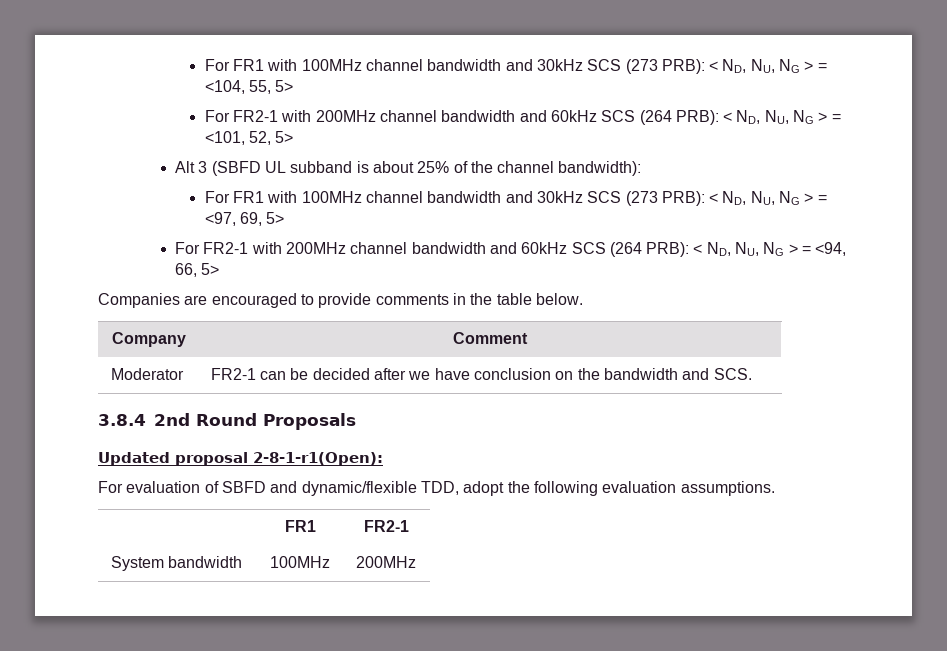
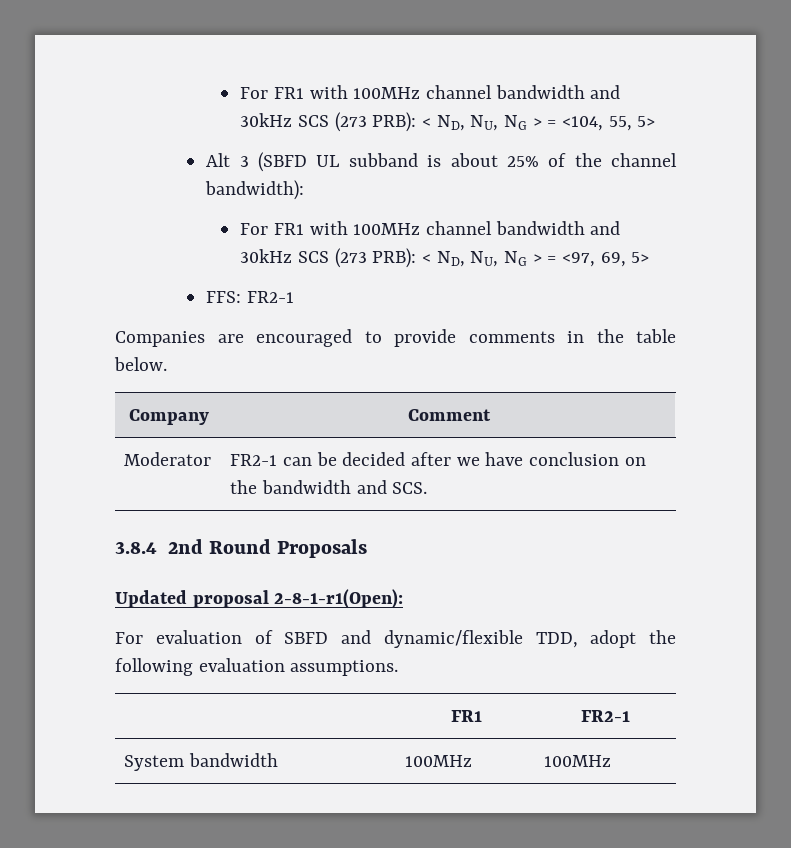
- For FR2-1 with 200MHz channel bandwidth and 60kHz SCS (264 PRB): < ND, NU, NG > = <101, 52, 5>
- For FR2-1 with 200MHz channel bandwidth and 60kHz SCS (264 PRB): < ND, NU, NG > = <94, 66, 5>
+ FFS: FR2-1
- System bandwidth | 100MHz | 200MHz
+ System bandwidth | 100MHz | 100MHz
------
[WORK REQUEST] Please give the entries above again exactly as written, leaving out any pictures.

[RESPONSE AREA]
- For FR2-1 with 200MHz channel bandwidth and 60kHz SCS (264 PRB): < ND, NU, NG > = <101, 52, 5>
- For FR2-1 with 200MHz channel bandwidth and 60kHz SCS (264 PRB): < ND, NU, NG > = <94, 66, 5>
+ FFS: FR2-1
- System bandwidth | 100MHz | 200MHz
+ System bandwidth | 100MHz | 100MHz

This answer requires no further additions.